* TASK DESCRIPTION: Without the pictures, write the listing out again exactly as it appears.

Top of DATA EXTRACTS

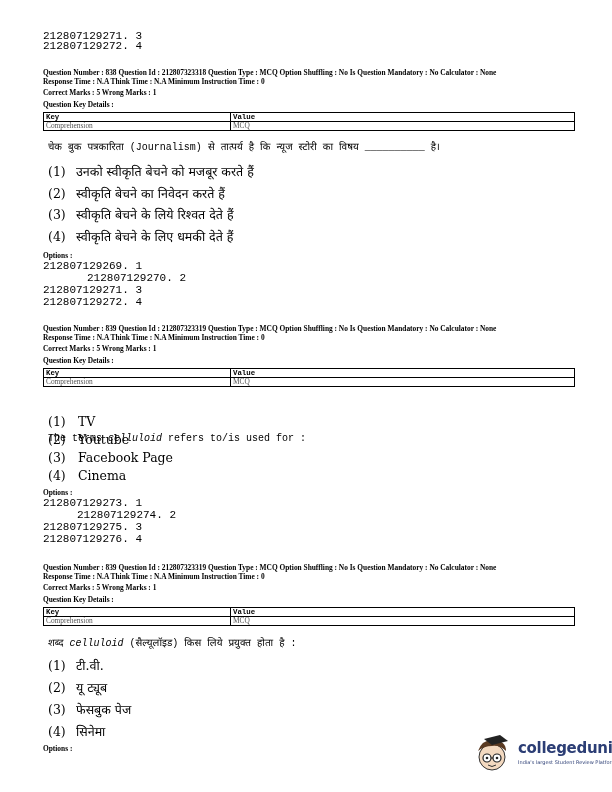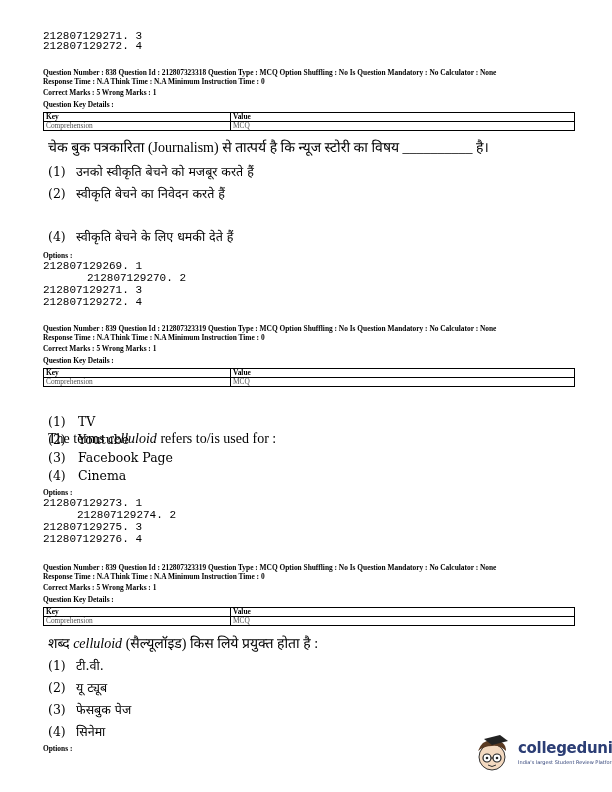--- a/index.html
+++ b/index.html
@@ -12,7 +12,7 @@
   .kv { position: absolute; left: 43px; width: 532px; border-collapse: collapse; font-family: "Liberation Serif", serif; font-size: 7.4px; }
   .kv td { border: 1px solid #000; padding: 0 2px; height: 8px; line-height: 8px; }
   .kv td.k { width: 182px; }
-  .kv tr.head td { font-weight: bold; }
+  .kv tr.head td { font-weight: bold; font-family: Liberation Mono, monospace; }
   .kv tr.body td { color: #555; }
   .qtext { font-family: Liberation Serif, serif; font-size: 14px; line-height: 16px; left: 48px; white-space: nowrap; }
   .opt { position: absolute; left: 48px; font-family: "DejaVu Serif", "Liberation Serif", serif; font-size: 12.5px; white-space: nowrap; }

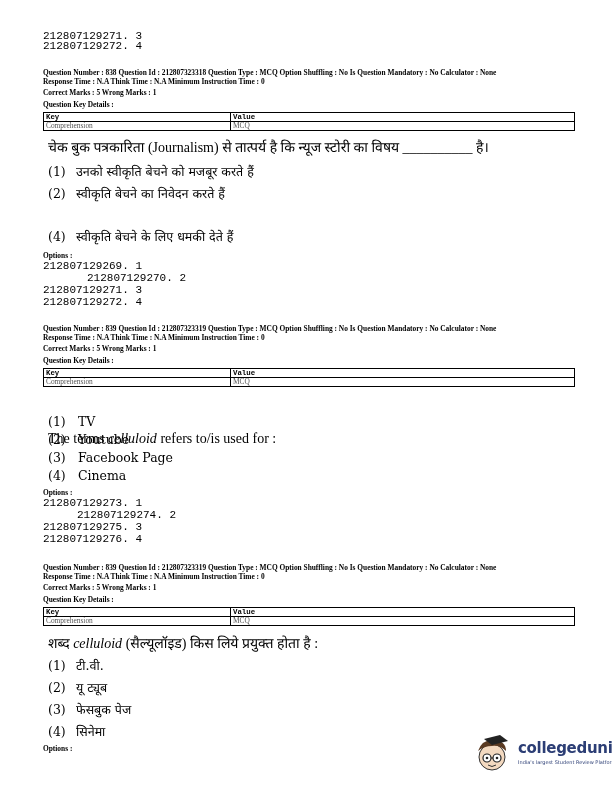--- a/index.html
+++ b/index.html
@@ -14,7 +14,7 @@
   .kv td.k { width: 182px; }
   .kv tr.head td { font-weight: bold; font-family: Liberation Mono, monospace; }
   .kv tr.body td { color: #555; }
-  .qtext { font-family: Liberation Serif, serif; font-size: 14px; line-height: 16px; left: 48px; white-space: nowrap; }
+  .qtext { font-family: Liberation Mono, monospace; font-size: 10px; line-height: 16px; left: 48px; white-space: nowrap; }
   .opt { position: absolute; left: 48px; font-family: "DejaVu Serif", "Liberation Serif", serif; font-size: 12.5px; white-space: nowrap; }
   .opt .num { display: inline-block; width: 30px; }
   .dev .num { width: 28px; }

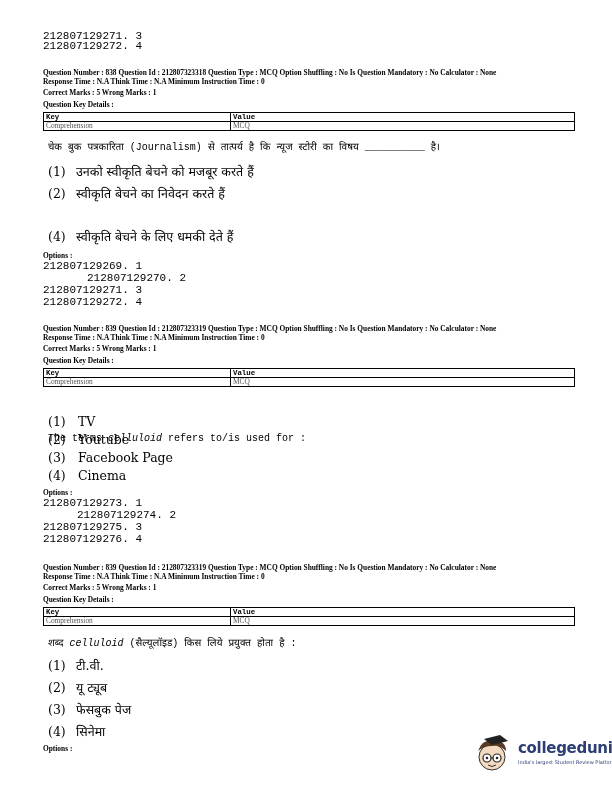--- a/index.html
+++ b/index.html
@@ -50,6 +50,7 @@
   <div class="abs qtext" style="top:140px;">चेक बुक पत्रकारिता (Journalism) से तात्पर्य है कि न्यूज स्टोरी का विषय __________ है।</div>
   <div class="opt dev" style="top:163px;"><span class="num">(1)</span><span>उनको स्वीकृति बेचने को मजबूर करते हैं</span></div>
   <div class="opt dev" style="top:185px;"><span class="num">(2)</span><span>स्वीकृति बेचने का निवेदन करते हैं</span></div>
+  <div class="opt dev" style="top:206px;"><span class="num">(3)</span><span>स्वीकृति बेचने के लिये रिश्वत देते हैं</span></div>
   <div class="opt dev" style="top:228px;"><span class="num">(4)</span><span>स्वीकृति बेचने के लिए धमकी देते हैं</span></div>
 
   <div class="abs small-bold" style="left:43px; top:251px;">Options :</div>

Bottom of DATA EXTRACTS

* RESULT:
--- a/index.html
+++ b/index.html
@@ -12,7 +12,7 @@
   .kv { position: absolute; left: 43px; width: 532px; border-collapse: collapse; font-family: "Liberation Serif", serif; font-size: 7.4px; }
   .kv td { border: 1px solid #000; padding: 0 2px; height: 8px; line-height: 8px; }
   .kv td.k { width: 182px; }
-  .kv tr.head td { font-weight: bold; }
+  .kv tr.head td { font-weight: bold; font-family: Liberation Mono, monospace; }
   .kv tr.body td { color: #555; }
   .qtext { font-family: Liberation Serif, serif; font-size: 14px; line-height: 16px; left: 48px; white-space: nowrap; }
   .opt { position: absolute; left: 48px; font-family: "DejaVu Serif", "Liberation Serif", serif; font-size: 12.5px; white-space: nowrap; }

--- a/index.html
+++ b/index.html
@@ -14,7 +14,7 @@
   .kv td.k { width: 182px; }
   .kv tr.head td { font-weight: bold; font-family: Liberation Mono, monospace; }
   .kv tr.body td { color: #555; }
-  .qtext { font-family: Liberation Serif, serif; font-size: 14px; line-height: 16px; left: 48px; white-space: nowrap; }
+  .qtext { font-family: Liberation Mono, monospace; font-size: 10px; line-height: 16px; left: 48px; white-space: nowrap; }
   .opt { position: absolute; left: 48px; font-family: "DejaVu Serif", "Liberation Serif", serif; font-size: 12.5px; white-space: nowrap; }
   .opt .num { display: inline-block; width: 30px; }
   .dev .num { width: 28px; }

--- a/index.html
+++ b/index.html
@@ -50,6 +50,7 @@
   <div class="abs qtext" style="top:140px;">चेक बुक पत्रकारिता (Journalism) से तात्पर्य है कि न्यूज स्टोरी का विषय __________ है।</div>
   <div class="opt dev" style="top:163px;"><span class="num">(1)</span><span>उनको स्वीकृति बेचने को मजबूर करते हैं</span></div>
   <div class="opt dev" style="top:185px;"><span class="num">(2)</span><span>स्वीकृति बेचने का निवेदन करते हैं</span></div>
+  <div class="opt dev" style="top:206px;"><span class="num">(3)</span><span>स्वीकृति बेचने के लिये रिश्वत देते हैं</span></div>
   <div class="opt dev" style="top:228px;"><span class="num">(4)</span><span>स्वीकृति बेचने के लिए धमकी देते हैं</span></div>
 
   <div class="abs small-bold" style="left:43px; top:251px;">Options :</div>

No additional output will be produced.